Abstract

In this paper, we construct a system for analysis of an analytic solution of fractional fuzzy solitary wave solutions for the Korteweg–De Vries (KdV) equation. We apply the iterative method and the Laplace transform under the fractional Caputo-Fabrizio operator. The obtained series form the solution was calculated and approached the estimate values of the proposed problems. The upper and lower portions of the fuzzy result in all three problems were simulation applying two different fractional order among zero and one. The fractional operator is nonsingular and global since the exponential function is present. It provides all types of fuzzy results occurring among zero and one at any fractional order because its dynamic behaviour is globalised of the suggested problems. Because the fuzzy number provides the result in a fuzzy form, with lower and upper branches, fuzziness is also incorporated in the unknown quantity.

1. Introduction

Fractional calculus has a wide range of implementations in areas where data are imprecise, such as natural, biological, sciences, and engineering [1, 2]. Let us first learn about the fuzzy set before delving into such problems. In 1965 [3], Zadeh developed the concept of a fuzzy set, which describes how to quantify uncertainty in some phenomena. The fuzzy set theory is, therefore, extended to a few other branches such as algebra, topology, fuzzy logic, analysis, automata, and several more branches of mathematics and science. They expand on the fundamental idea by describing fuzzy function and control. Based on these findings, the scholars expanded on the idea by introducing basic fuzzy calculus. Fuzzy fractional integral and differential equations, denoted as FFIEs and FFDEs, have gained popularity in recent times due to their validity in constructing real-world phenomena. In [4], Esmail et al. investigated some basic mathematical analytical solutions. Fractional fuzzy integral equations (FFIEs) and fractional fuzzy differential equations (FFDEs) can be utilised to model these forms of problems. Many more scholars and scientists believe that this method can be used to analyse both fractional and integer fuzzy differential equations. Because of the numerous uses of the fuzzy differential equation to model unknown phenomena in a variety of areas, including business, physical sciences and biological sciences, refer to [59].

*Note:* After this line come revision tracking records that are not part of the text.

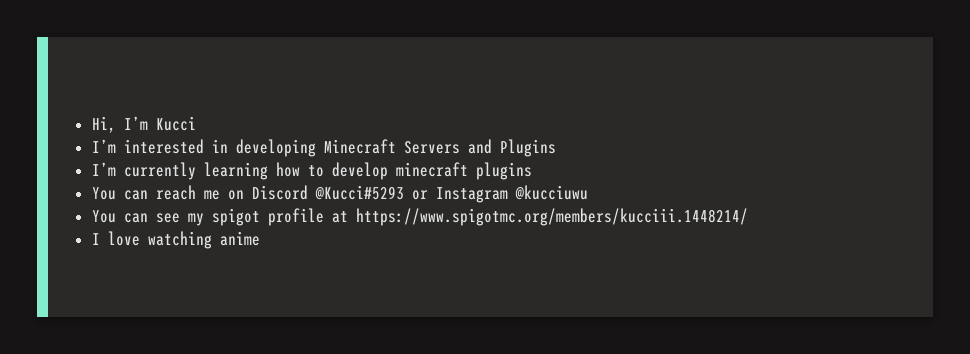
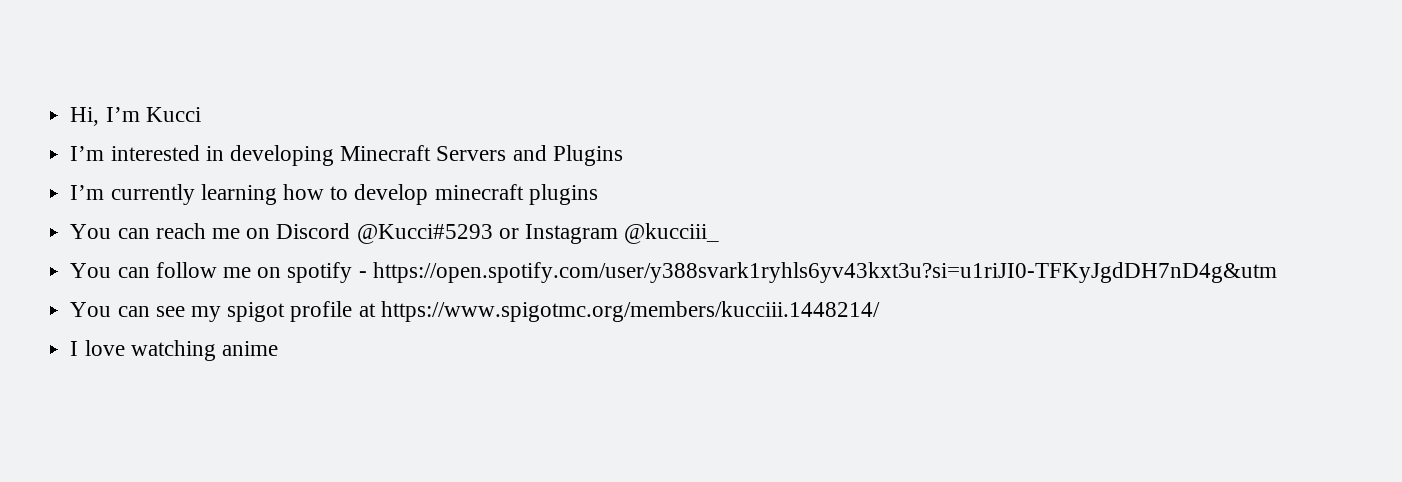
[514,185,588,200] @kucciuwu -> [624,223,720,244] [70,262,1277,283] @kucciii_ // You can follow me on spotify - https://open.spotify.com/user/y388svark1ryhls6yv43kxt3u?si=u1riJI0-TFKyJgdDH7nD4g&utm

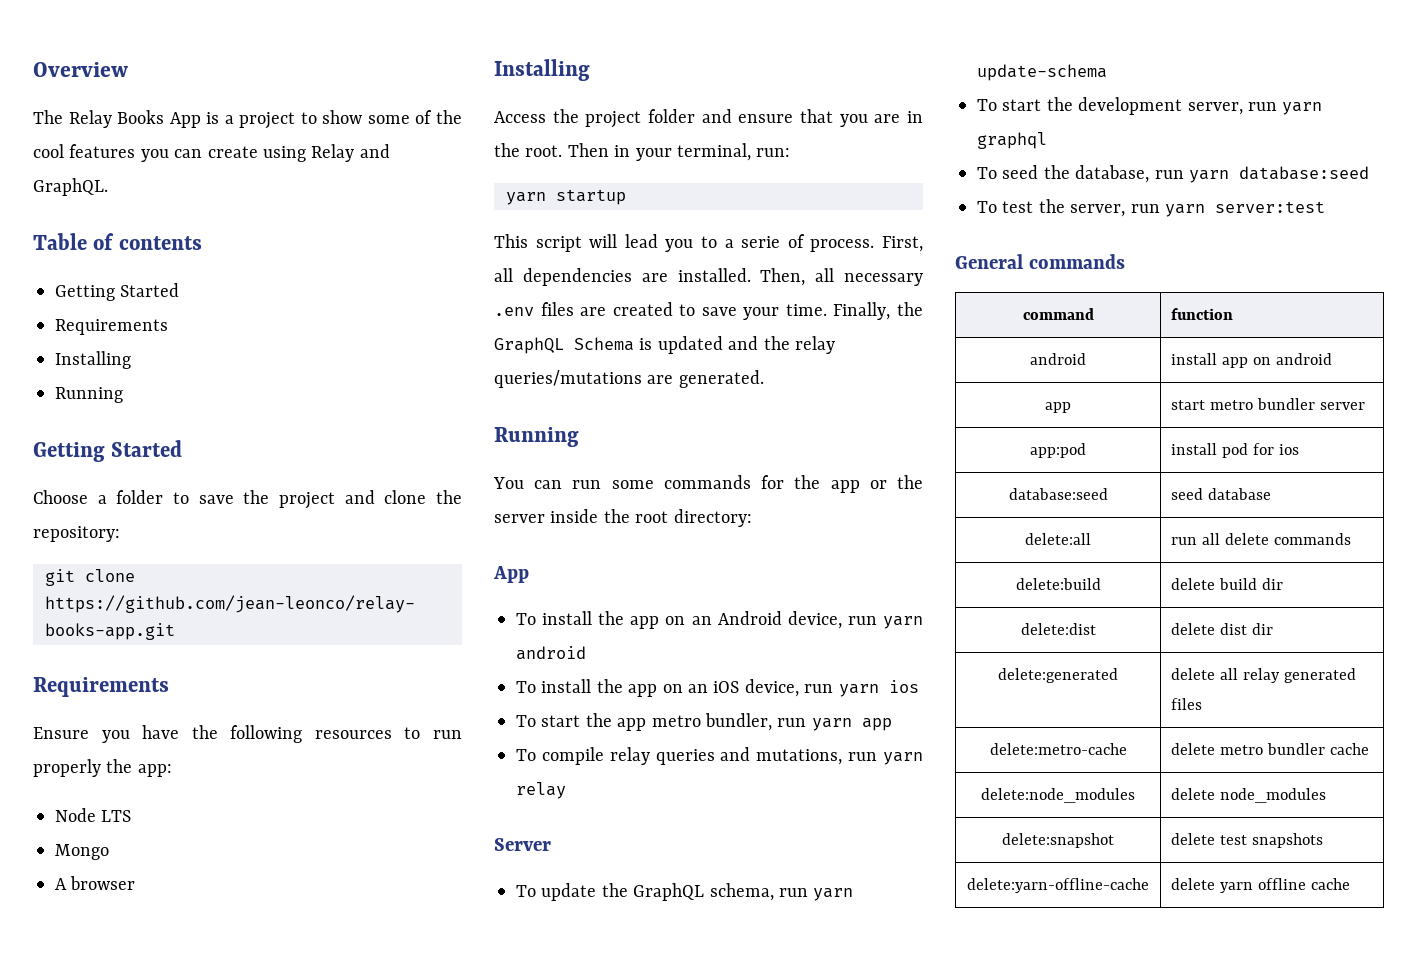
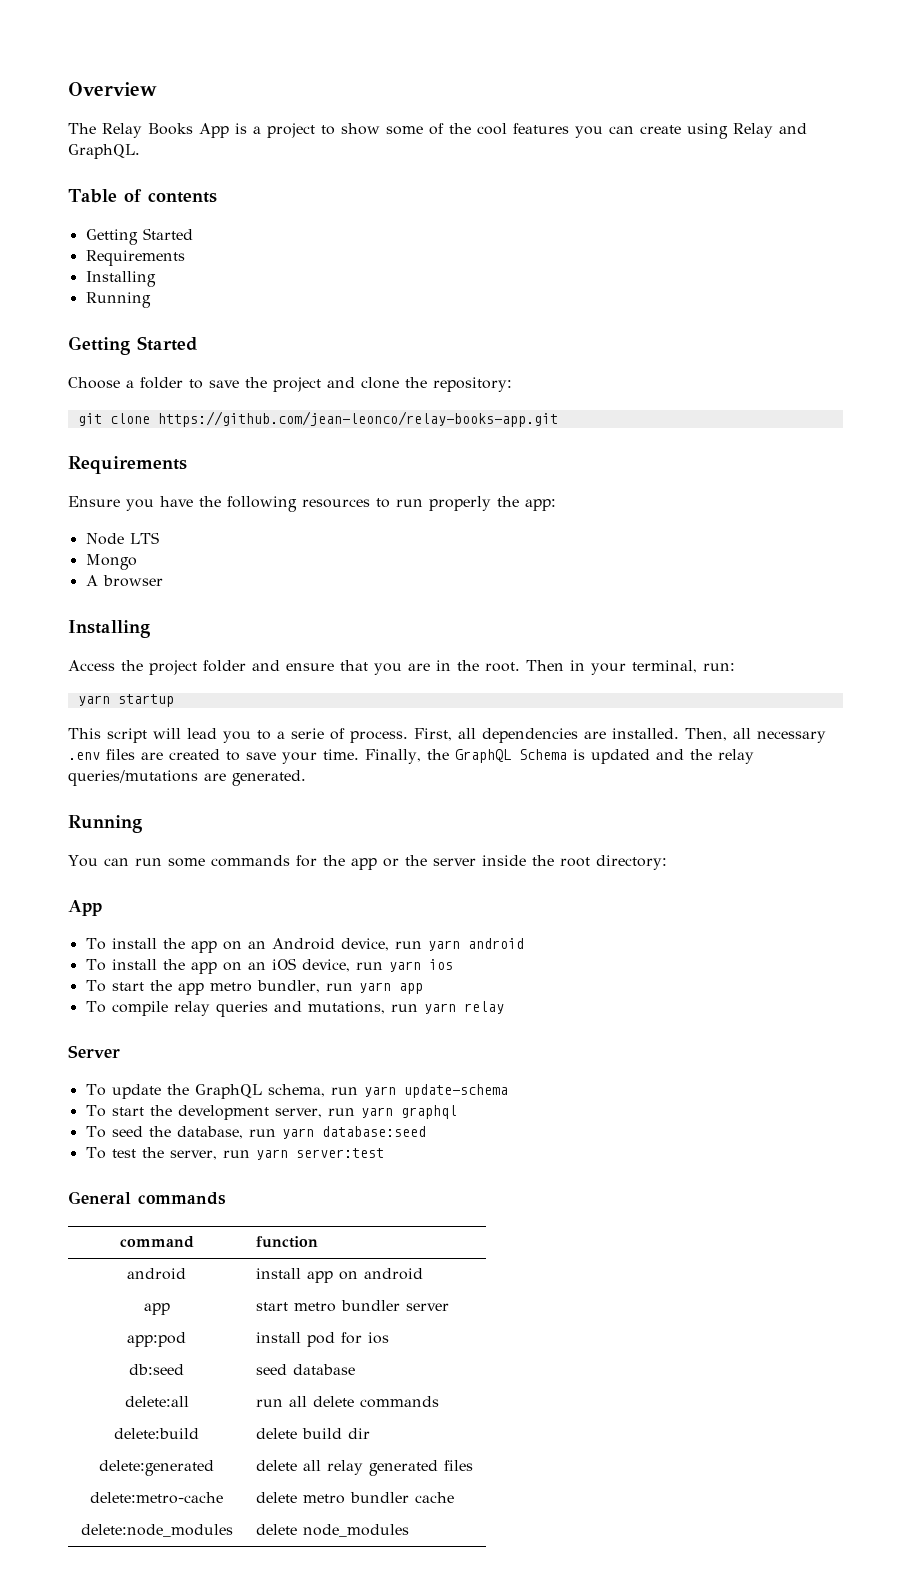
[1008,488,1108,500] database:seed -> [129,1364,184,1375] db:seed
[1020,623,1096,635] [1171,623,1273,635] // delete:dist | delete dist dir -> (370, 1433) none
[1002,833,1114,848] [1171,833,1323,848] [967,878,1149,893] [1171,878,1350,893] // delete:snapshot | delete test snapshots // delete:yarn-offline-cache | delete yarn offline cache -> (409, 1530) none

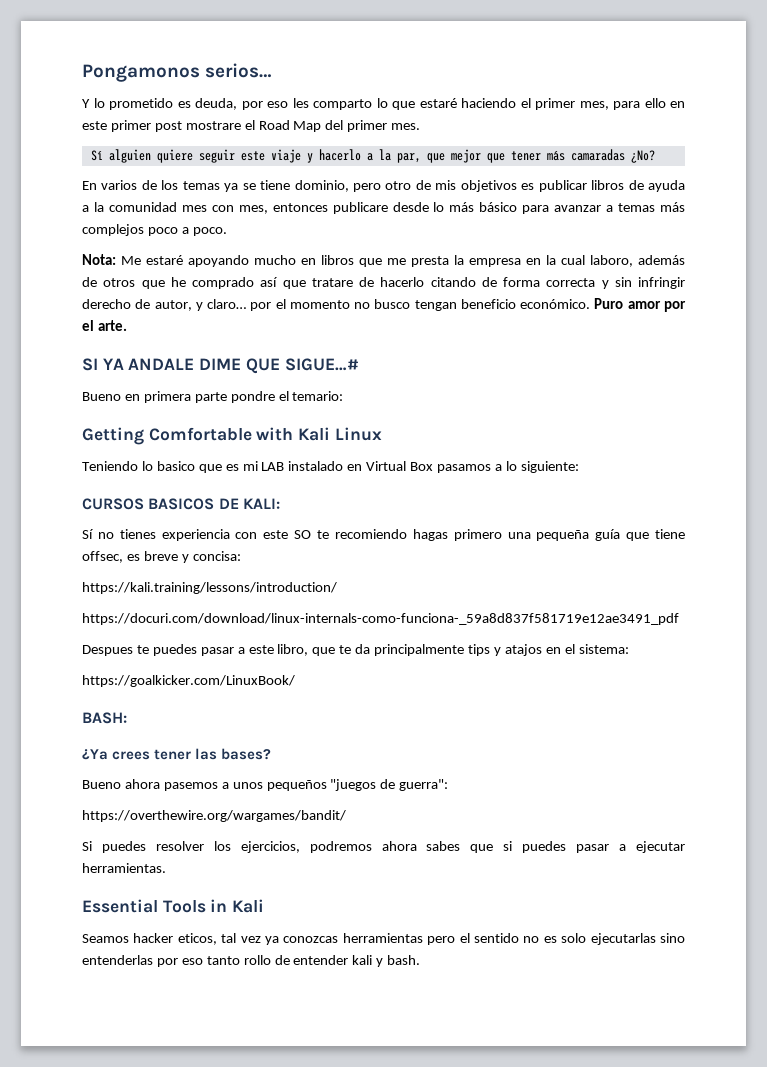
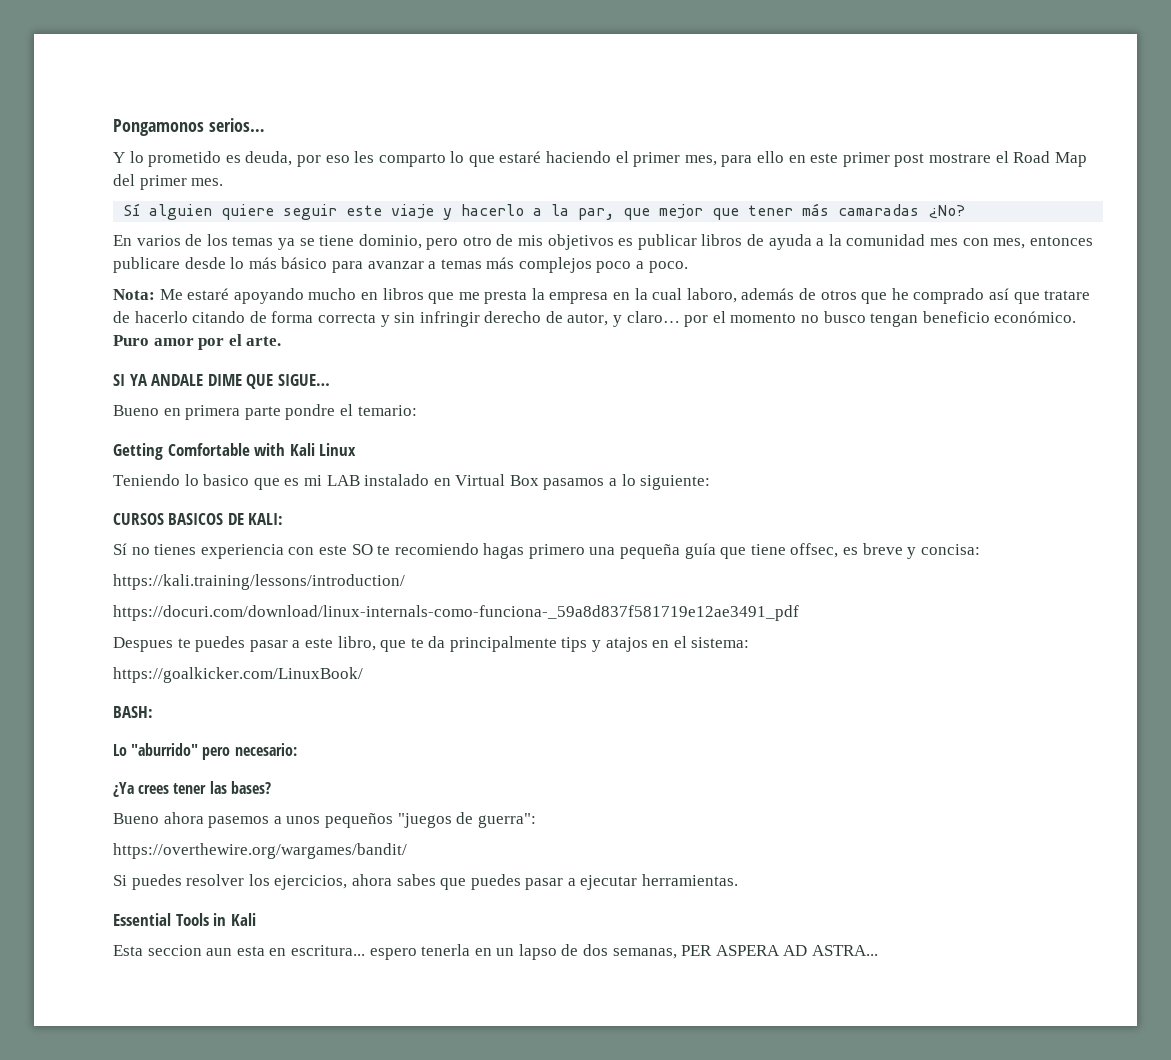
[284,358,359,371] SIGUE…# -> [277,374,330,386] SIGUE…
(127, 718) none -> [113,743,297,760] // Lo "aburrido" pero necesario:
[309,841,372,853] podremos -> (348, 882) none
[503,841,513,851] si -> (467, 884) none
[82,933,685,945] [82,955,421,967] Seamos hacker eticos, tal vez ya conozcas herramientas pero el sentido no es solo ejecutarlas sino entenderlas por eso tanto rollo de entender kali y bash. -> [113,944,879,960] Esta seccion aun esta en escritura... espero tenerla en un lapso de dos semanas, PER ASPERA AD ASTRA...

A wide range of applied sciences and engineering fields, such as porous media, signal processing, electrical circuits, thermal systems, acoustics, robotics, and optimal control, has turned to fuzzy differential equations in recent decades to describe the physical processes and uncertain parameters [1016]. Fuzzy equations can be used to model physical phenomena more realistically and to achieve a better explanation of their underlying causes by applying fractional operators to them [17]. Consequently, the uniqueness and existence of fuzzy fractional differential equation solution have been shown in [18] built on the idea suggested in [19]. Agarwal et al. [19] introduced the idea of fuzzy fractional differential equations in this regard. Laplace fuzzy transformation has been used to analysis fuzzy fractional differential equations under the Riemann–Liouville H-differentiability [20]. Nonlaopon et al. [21] provided explicit solutions to fuzzy fractional differential equations in the way of Riemann–Liouville generalised H-differentiability utilising Mittag–Leffler functions. In [22], the fractional derivative generalised Atangana–Baleanu differentiability has been implemented to solve fuzzy fractional differential equations. Additionally, Allahviranloo and Ghanbari [17] investigated the ABC fractional derivative in order to handle with fuzzy fractional differential equations expressed in parametric interval type. Hoa et al. [23] proposed a new technique for obtaining analytical solutions to fuzzy fractional differential equations using the fractional derivative Caputo Katugampola.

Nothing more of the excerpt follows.